The city is filled with people getting ready for Christmas. Christmas Eve in North America is like the day before your birthday as a kid – exciting, but only because of its proximity to the main event and the associated anticipation. But in Germany and France and most, if not all, of Europe, Christmas Eve dinner is the centerpiece of the holiday, and people are out getting ready for their dinner. The Christmas market is open as we stroll along the main pedestrian Straße. All of the tourist attractions are closed for the holidays, and so walking around and people watching are really our only option. The main pedestrian street – like an English high street – is lined on each side with shops frequented  by last-minute gift buyers. Along the center of the street is a market: a seemingly unending row of vendors selling all the accoutrements of a wonderful Christmas dinner: bunches of leafy green vegetables vibrant enough to be their own centerpiece; huge, autumn-coloured gourds;  fresh,  unrefrigerated eggs; and bundles of decorative greenery including pine and fir branches, mistletoe, berries, and of course, bows of holly.

 

Christmas shopping in Stutgard
Christmas shopping in Stuttgart

 

 

Decorations
Decorations

 

People aren’t in a rush, even though I’m sure they need to be home soon enough to begin preparing the Christmas feast. Instead, they seem to chat cordially with the vendors about the food and decorations. It feels relaxed and joyous, and completely opposite to a shopping mall or Safeway at home on December 24, which I can only describe as panicked mayhem. There is a square at one end of the market lined with all the trimmings of a typical German Christmas market: the wooden huts selling chocolates and treats, Christmas decorations and, Glögg, or mulled wine.

 

***

I fell in love with mulled wine 16 years ago. I was 16 years old, and living in Denmark as an exchange student. Lord knows the Danes like their drink. Gløgg, as it’s known in Danish, was a Christmastime staple, the warmth of it easing away the cold of a Scandinavian winter and the gentle buzz of the wine making my first Christmas away from home —  the shocking confusion of feeling like an alien in a strange place – more comfortable.  To my 16-year-old self, the mulled wine was an acquired taste, but as time passed it took on associations of nostalgia: the excitement and fear, but mostly excitement, of being 16 and alone in a foreign country. Freedom. My dad took me along on a business trip to Munich a few winters later, and I remember arriving at the Munich Christmas Market and beelining it for the Glögg hut, just to see if it tasted how I remembered. It did. To me, mulled wine tastes of freedom and adventure.

***

 

I spot the Glögg stand in Stuttgart, and although it’s barely after noon, I notice I’m not the only one ready for a mug. Fuck it. This is a vacation, after all.  It takes less than a minute of rationalizing before I’m in line at the stand, ordering a souvenir mug of the sweet and spicy mixture.  It is typical in Germany, and much of Europe, to order the mulled wine in a souvenir mug.

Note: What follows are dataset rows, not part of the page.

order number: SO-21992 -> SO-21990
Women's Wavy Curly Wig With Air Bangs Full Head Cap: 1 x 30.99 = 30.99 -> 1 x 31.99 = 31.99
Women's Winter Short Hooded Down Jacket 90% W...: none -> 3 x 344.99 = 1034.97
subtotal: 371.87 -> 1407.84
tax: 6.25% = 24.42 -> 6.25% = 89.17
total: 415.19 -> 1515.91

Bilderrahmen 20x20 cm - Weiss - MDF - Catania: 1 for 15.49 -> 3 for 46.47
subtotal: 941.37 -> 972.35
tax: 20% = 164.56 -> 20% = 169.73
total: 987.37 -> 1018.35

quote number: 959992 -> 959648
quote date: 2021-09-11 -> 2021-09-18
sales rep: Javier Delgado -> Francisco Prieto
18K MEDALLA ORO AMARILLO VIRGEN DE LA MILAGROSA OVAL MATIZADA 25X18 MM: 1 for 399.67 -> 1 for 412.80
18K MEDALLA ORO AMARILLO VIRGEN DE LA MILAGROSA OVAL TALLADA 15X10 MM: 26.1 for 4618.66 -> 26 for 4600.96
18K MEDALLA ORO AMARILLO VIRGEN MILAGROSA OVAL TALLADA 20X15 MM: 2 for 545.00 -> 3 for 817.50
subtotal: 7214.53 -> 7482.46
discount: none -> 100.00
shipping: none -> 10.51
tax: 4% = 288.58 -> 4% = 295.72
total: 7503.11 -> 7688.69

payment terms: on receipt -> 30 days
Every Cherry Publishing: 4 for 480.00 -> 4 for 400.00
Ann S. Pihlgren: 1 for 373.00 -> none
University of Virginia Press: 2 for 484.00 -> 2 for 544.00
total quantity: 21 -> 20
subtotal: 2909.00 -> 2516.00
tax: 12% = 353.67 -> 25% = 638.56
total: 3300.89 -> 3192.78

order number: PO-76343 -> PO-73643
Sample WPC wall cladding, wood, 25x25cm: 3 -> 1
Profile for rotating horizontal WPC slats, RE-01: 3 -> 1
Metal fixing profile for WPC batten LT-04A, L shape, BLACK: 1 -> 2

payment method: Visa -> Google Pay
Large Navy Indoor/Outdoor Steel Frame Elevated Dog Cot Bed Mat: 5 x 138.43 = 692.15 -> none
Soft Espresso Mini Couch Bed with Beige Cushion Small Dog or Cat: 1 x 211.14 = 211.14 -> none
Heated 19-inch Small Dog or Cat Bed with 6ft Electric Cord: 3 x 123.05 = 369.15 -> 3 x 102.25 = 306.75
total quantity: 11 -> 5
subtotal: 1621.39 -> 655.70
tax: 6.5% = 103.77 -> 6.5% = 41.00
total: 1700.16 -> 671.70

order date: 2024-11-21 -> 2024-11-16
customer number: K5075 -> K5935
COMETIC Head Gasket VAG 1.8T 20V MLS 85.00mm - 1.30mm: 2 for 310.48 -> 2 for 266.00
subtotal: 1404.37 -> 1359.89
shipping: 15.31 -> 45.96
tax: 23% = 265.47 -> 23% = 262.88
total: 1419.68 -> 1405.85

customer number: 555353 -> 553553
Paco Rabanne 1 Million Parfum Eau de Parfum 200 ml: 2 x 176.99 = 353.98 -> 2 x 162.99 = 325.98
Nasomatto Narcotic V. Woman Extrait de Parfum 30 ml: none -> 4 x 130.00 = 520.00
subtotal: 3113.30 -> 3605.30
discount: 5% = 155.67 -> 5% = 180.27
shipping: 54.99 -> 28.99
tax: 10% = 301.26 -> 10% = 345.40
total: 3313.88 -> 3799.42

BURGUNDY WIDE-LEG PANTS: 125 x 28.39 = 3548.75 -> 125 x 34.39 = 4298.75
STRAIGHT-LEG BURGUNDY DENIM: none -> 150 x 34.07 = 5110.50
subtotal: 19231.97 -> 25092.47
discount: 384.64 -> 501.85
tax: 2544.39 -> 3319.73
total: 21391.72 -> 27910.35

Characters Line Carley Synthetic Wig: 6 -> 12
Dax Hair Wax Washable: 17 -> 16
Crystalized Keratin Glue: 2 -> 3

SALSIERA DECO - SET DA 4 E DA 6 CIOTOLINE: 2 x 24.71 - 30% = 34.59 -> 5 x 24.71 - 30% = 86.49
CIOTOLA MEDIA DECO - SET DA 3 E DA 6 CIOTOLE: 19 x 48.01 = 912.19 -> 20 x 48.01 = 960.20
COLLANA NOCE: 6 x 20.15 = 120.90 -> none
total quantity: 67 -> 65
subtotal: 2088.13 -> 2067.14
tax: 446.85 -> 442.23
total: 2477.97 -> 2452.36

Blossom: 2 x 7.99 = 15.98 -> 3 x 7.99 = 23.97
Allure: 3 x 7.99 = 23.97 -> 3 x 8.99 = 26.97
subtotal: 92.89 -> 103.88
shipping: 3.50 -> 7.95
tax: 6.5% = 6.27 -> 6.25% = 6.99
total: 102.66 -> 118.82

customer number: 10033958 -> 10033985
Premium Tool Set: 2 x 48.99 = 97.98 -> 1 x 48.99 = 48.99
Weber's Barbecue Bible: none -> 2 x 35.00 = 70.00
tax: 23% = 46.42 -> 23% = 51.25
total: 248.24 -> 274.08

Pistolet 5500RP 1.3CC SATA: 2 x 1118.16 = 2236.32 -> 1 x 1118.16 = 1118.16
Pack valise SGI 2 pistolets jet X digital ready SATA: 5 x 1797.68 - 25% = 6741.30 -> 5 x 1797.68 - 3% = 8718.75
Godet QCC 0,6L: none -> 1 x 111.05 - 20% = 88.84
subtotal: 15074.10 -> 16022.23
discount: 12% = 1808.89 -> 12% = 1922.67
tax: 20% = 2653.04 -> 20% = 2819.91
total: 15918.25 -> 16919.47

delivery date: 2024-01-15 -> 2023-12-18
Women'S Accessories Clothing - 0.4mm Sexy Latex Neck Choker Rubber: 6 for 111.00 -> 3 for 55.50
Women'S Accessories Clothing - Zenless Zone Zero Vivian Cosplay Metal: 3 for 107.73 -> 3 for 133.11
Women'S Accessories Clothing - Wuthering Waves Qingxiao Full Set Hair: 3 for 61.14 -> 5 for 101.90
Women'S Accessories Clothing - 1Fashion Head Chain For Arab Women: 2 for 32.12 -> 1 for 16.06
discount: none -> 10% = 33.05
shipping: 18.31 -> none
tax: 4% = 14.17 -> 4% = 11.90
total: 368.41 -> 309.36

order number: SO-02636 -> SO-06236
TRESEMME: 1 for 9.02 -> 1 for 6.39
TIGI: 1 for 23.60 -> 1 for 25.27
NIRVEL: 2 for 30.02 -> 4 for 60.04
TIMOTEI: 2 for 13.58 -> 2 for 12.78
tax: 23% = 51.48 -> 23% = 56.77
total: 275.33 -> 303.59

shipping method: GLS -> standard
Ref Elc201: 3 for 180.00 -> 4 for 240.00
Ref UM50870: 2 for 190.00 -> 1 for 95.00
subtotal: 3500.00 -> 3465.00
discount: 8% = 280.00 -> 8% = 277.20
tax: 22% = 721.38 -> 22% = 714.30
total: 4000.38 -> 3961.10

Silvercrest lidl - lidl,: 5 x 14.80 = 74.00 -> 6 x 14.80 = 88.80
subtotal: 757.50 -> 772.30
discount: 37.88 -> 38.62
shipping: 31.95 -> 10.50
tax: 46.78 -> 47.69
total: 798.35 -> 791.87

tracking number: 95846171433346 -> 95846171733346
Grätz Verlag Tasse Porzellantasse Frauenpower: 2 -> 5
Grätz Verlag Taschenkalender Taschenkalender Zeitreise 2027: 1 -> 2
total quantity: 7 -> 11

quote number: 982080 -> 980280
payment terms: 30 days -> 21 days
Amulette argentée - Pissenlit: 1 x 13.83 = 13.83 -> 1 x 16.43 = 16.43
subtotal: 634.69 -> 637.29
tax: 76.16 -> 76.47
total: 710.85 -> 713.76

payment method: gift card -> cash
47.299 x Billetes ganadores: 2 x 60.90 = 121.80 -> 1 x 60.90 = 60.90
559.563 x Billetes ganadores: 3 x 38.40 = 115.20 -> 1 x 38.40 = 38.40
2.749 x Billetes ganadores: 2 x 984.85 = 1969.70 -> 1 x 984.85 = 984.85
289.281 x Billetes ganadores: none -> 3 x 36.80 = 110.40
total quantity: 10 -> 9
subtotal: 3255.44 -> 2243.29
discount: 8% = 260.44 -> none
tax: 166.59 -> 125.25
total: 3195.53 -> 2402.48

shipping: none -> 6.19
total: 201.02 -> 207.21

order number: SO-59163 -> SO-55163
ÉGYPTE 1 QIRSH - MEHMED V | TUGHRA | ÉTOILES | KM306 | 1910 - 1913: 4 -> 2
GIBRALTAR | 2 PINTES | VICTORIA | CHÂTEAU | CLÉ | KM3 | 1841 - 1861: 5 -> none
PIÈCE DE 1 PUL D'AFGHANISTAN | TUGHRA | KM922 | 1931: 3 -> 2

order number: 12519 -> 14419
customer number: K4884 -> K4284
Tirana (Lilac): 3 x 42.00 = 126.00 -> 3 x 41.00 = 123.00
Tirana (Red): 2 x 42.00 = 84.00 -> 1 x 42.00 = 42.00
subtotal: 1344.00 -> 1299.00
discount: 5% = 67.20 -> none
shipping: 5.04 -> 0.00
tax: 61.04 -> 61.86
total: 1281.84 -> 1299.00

For an extra Euro or so,  you can avoid the dissonance that would no doubt be caused by drinking it from a thin, disposable plastic cup, and before this trip is over, I’ll have collected mugs from cities across Germany, France, Luxembourg, and Belgium.

 

Mulled wine in Germany
Me and my Glögg in Stuttgart. Just ignore whatever is happening with my chin.

 

 

Mulled wine in Belgium
In Belgium, it goes by the name vin chaud

 

I take a sip, and feel unexpectedly giddy; it tastes exactly how I remember it being almost 16 years ago. A emotion-laden taste from the past; hot, spicy, and oh so intoxicating. Freedom and adventure. Being alone and away in a place I didn’t know or understand.

Except this time, it tastes better than anything I was capable of tasting 16 years ago. There’s a Salman Rushdie quote I love, but can never quite remember, that summarizes how I feel in particular moments: idealized by the anxiety of exile, or something like that. This taste of mulled wine is not one of those moments, because while I know I can never go back to my 16-year-old self — a self filled with impatience that bordered on desperation to explore the world — we’re no longer held back by “have tos” that need to be completed before moving on and fulfilling the dream to wander. No high school to complete, no more university…just the possibilities brought forth by doing anything we want. We’re free to have as many adventures as we crave, to sate our wandertooth, to wander aimlessly and indefinitely if we chose. And all it took for me to realize it was a glass of mulled wine; a taste from my past.

 

My friend Kristen’s favorite quote is the Latin, In vino veritas; in wine, there is truth. Today, I finally begin to understand what she means, and am reminded of another favorite Salman Rushdie-ism: The truth leaks out in our dreams; alone in our beds…we soar, we fly, we flee.

 

 

 

 

 

4 thoughts on “Mulled Wine, with a Side of Nostalgia: Drinking Glögg in Germany”

  1. The truth really came out of that mulled wine, for you you to re-emphasize on the freedom that we currently enjoy. The wine was truly something special at the right time. Those mugs are wonderful by the way :)

  2. Tom @ Waegook Tom

    Mmm, mulled wine…I could do with a mug right now, although that’s probably not the best idea seeing as I’ve just brushed my teeth and the mintyness would combine with the mulledness (are either of those words?) and produce something traumatic. Anyway, I’m jealous that you got to visit a German Christmas market as it’s been on my wishlist for a looooong time – mainly so I can walk around half drunk whilst gorging on gingerbread and leberkuchen.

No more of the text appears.